Previously soaring security software sales in Western Europe began to slow down last year, according to the latest market research from IDC.
The report, Western European Security Software Forecast and Competitive Vendor Shares, 2003-2008, found that the sector generated total revenues of $2.5 billion in 2003, representing growth of 17 per cent over 2002.
IDC cautioned that this apparently impressive growth rate actually marks a slowdown when seen in context with previous market increases of more than 25 percent during 2001-2002.
Thomas Raschke, program manager of IDC’s European Security Products and Strategies research, said there is still healthy interest in security software in Western Europe, but companies are carefully considering their potential investments before making any commitments.
“Sales cycles are increasing, new products undergo thorough testing, and full-blown organisation-wide deployments have become the exception rather than the rule,” said Raschke.
The study found that the 2003 European market proved to be a “challenging playground” for all security software vendors.

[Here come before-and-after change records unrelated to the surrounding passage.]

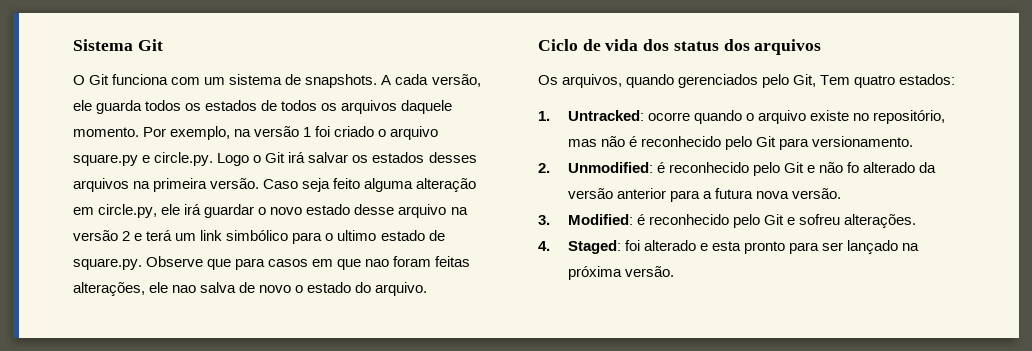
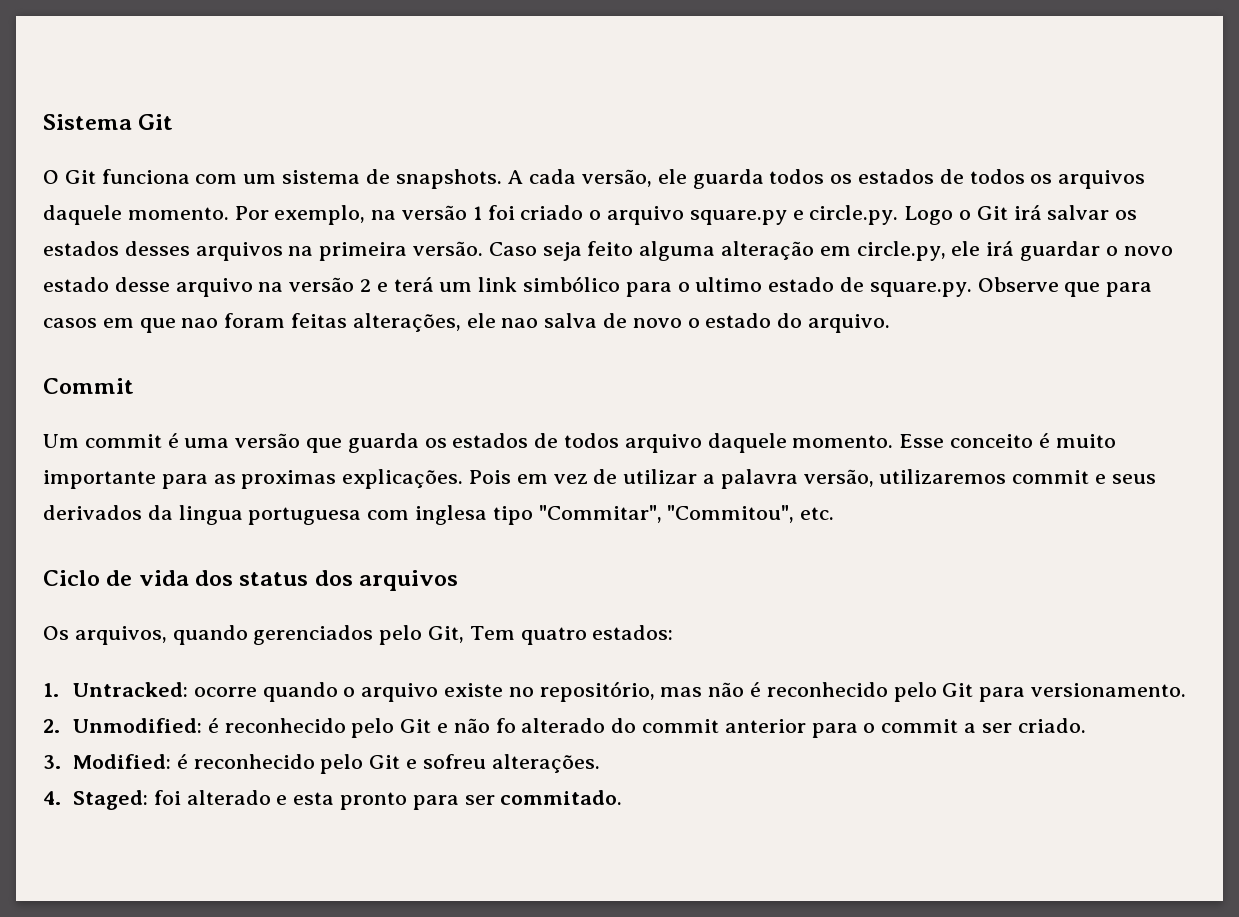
+ Commit
+ Um commit é uma versão que guarda os estados de todos arquivo daquele momento. Esse conceito é muito importante para as proximas explicações. Pois em vez de utilizar a palavra versão, utilizaremos commit e seus derivados da lingua portuguesa com inglesa tipo "Commitar", "Commitou", etc.
- 2. Unmodified: é reconhecido pelo Git e não fo alterado da versão anterior para a futura nova versão.
+ 2. Unmodified: é reconhecido pelo Git e não fo alterado do commit anterior para o commit a ser criado.
- 4. Staged: foi alterado e esta pronto para ser lançado na próxima versão.
+ 4. Staged: foi alterado e esta pronto para ser commitado.

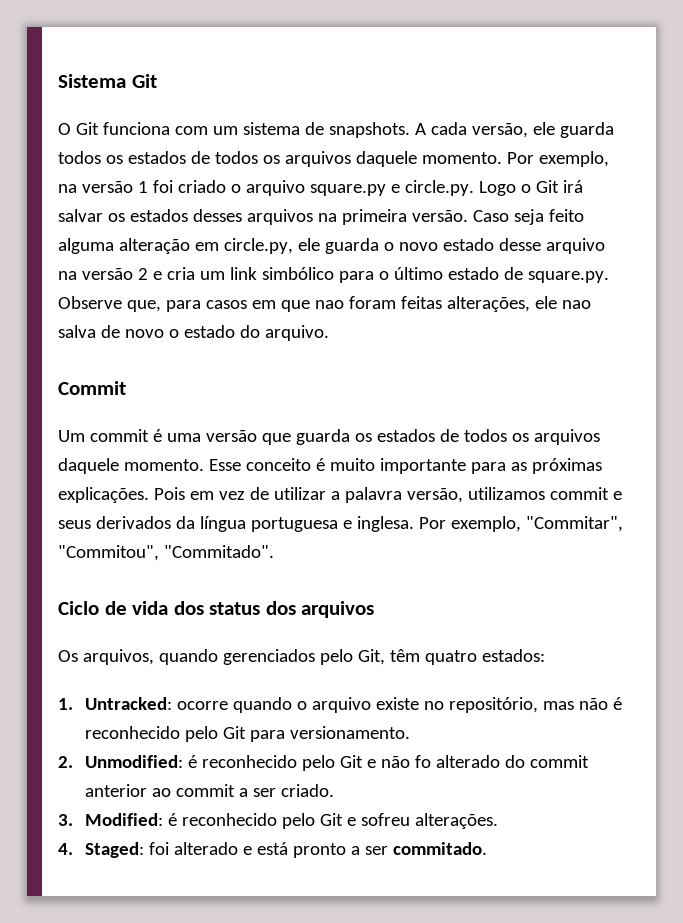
- Caso seja feito alguma alteração em circle.py, ele irá guardar o novo estado desse arquivo na versão 2 e terá um link simbólico para o ultimo estado de square.py. Observe que para casos em que nao foram feitas alterações, ele nao salva de novo o estado do arquivo.
+ Caso seja feito alguma alteração em circle.py, ele guarda o novo estado desse arquivo na versão 2 e cria um link simbólico para o último estado de square.py. Observe que, para casos em que nao foram feitas alterações, ele nao salva de novo o estado do arquivo.
- Um commit é uma versão que guarda os estados de todos arquivo daquele momento.
+ Um commit é uma versão que guarda os estados de todos os arquivos daquele momento.
- Esse conceito é muito importante para as proximas explicações.
+ Esse conceito é muito importante para as próximas explicações.
- Pois em vez de utilizar a palavra versão, utilizaremos commit e seus derivados da lingua portuguesa com inglesa tipo "Commitar", "Commitou", etc.
+ Pois em vez de utilizar a palavra versão, utilizamos commit e seus derivados da língua portuguesa e inglesa. Por exemplo, "Commitar", "Commitou", "Commitado".
- Os arquivos, quando gerenciados pelo Git, Tem quatro estados:
+ Os arquivos, quando gerenciados pelo Git, têm quatro estados:
- 2. Unmodified: é reconhecido pelo Git e não fo alterado do commit anterior para o commit a ser criado.
+ 2. Unmodified: é reconhecido pelo Git e não fo alterado do commit anterior ao commit a ser criado.
- 4. Staged: foi alterado e esta pronto para ser commitado.
+ 4. Staged: foi alterado e está pronto a ser commitado.

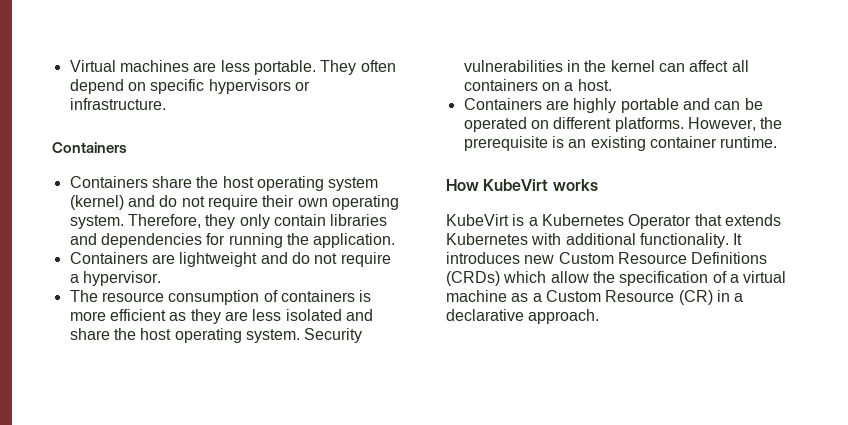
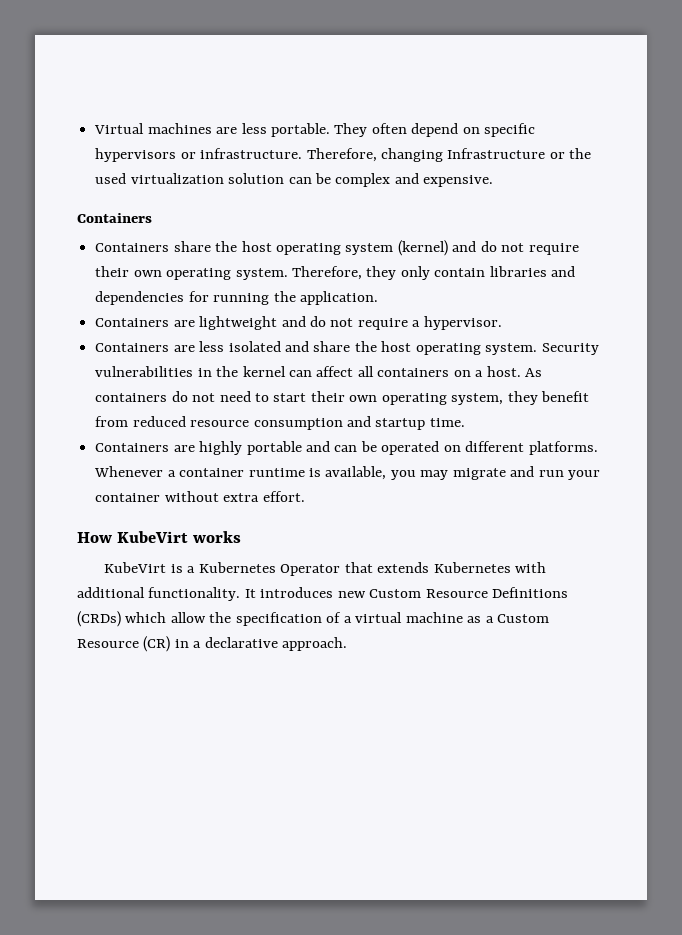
+ Therefore, changing Infrastructure or the used virtualization solution can be complex and expensive.
- The resource consumption of containers is more efficient as they are less isolated and share the host operating system.
+ Containers are less isolated and share the host operating system.
+ As containers do not need to start their own operating system, they benefit from reduced resource consumption and startup time.
- However, the prerequisite is an existing container runtime.
+ Whenever a container runtime is available, you may migrate and run your container without extra effort.

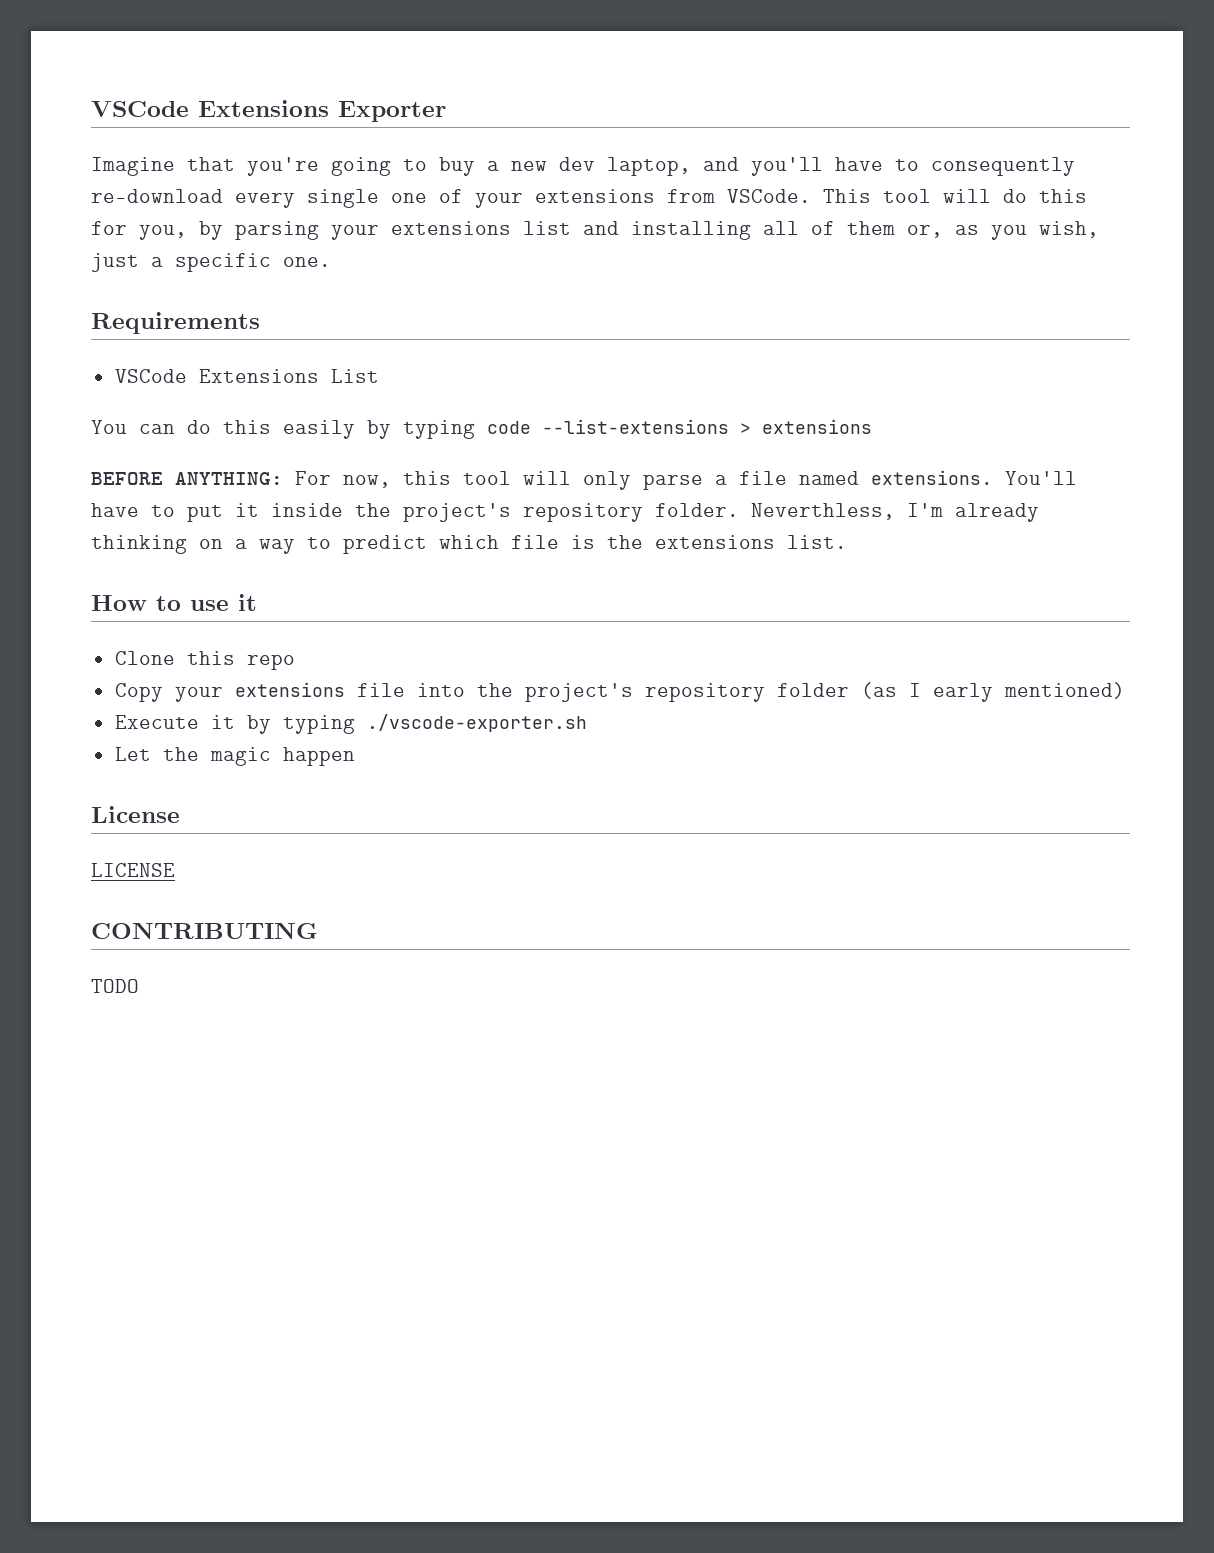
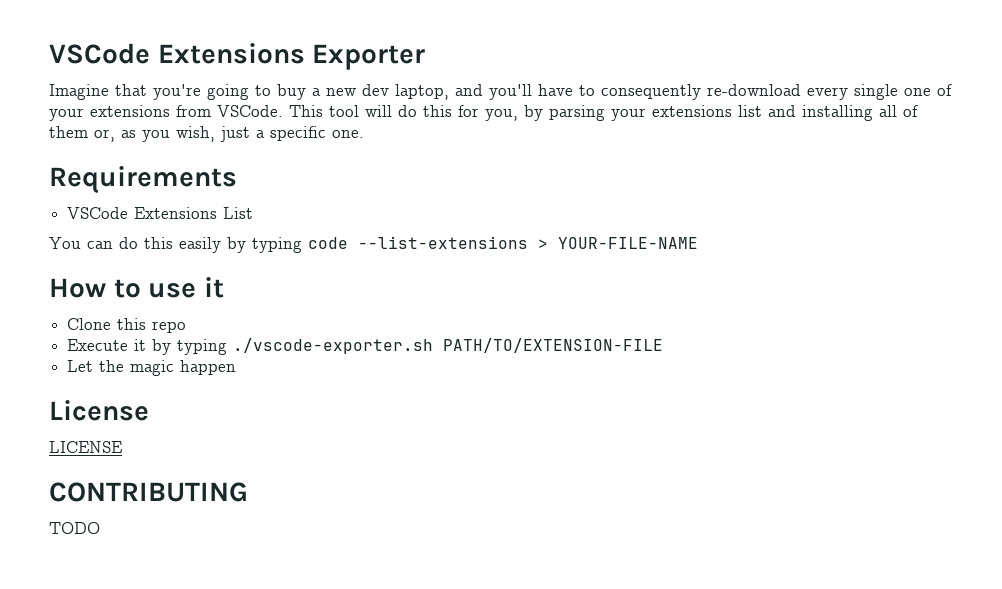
- You can do this easily by typing code --list-extensions > extensions
- BEFORE ANYTHING: For now, this tool will only parse a file named extensions. You'll have to put it inside the project's repository folder. Neverthless, I'm already thinking on a way to predict which file is the extensions list.
+ You can do this easily by typing code --list-extensions > YOUR-FILE-NAME
- Copy your extensions file into the project's repository folder (as I early mentioned)
- Execute it by typing ./vscode-exporter.sh
+ Execute it by typing ./vscode-exporter.sh PATH/TO/EXTENSION-FILE

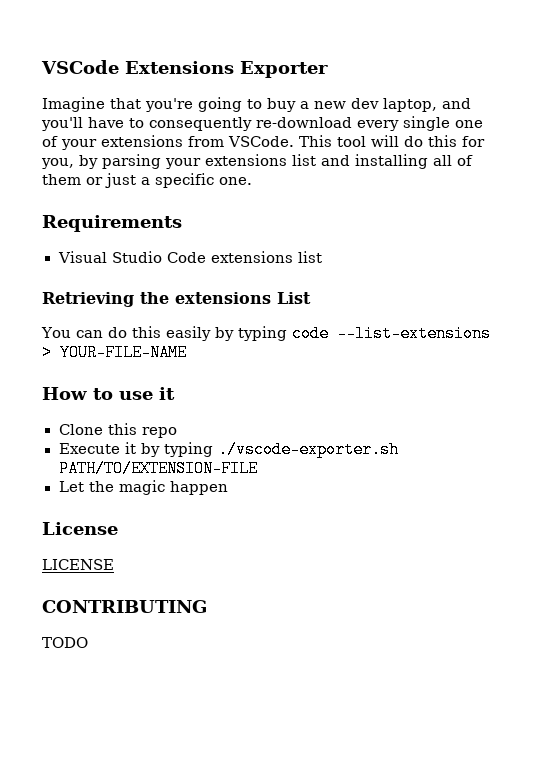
- This tool will do this for you, by parsing your extensions list and installing all of them or, as you wish, just a specific one.
+ This tool will do this for you, by parsing your extensions list and installing all of them or just a specific one.
- VSCode Extensions List
+ Visual Studio Code extensions list
+ Retrieving the extensions List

It attributed these difficulties to a gap between awareness and buying intentions on one hand and economic slowdown, tougher sales conditions, and pressure from hardware solutions on the other hand.
Companies that were found have performed well in 2003 included most antivirus leaders, all anti-spam vendors, and those that focus on business problem solving like security management. Those which continued a technology-first approach on the basis of threat marketing struggled heavily.
However, IDC believes that security spending increased its share of overall IT spend – and will continue to do so as we witness more of the same: more harmful threats, more complex networks, policy and other business-critical challenges, and more demanding government regulations in Europe.
The analyst firm predicts that these factors will – despite challenging conditions – help to drive the security software market to achieve revenues of more than $5 billion in 2008, representing a compound annual growth rate of more than 15 per cent.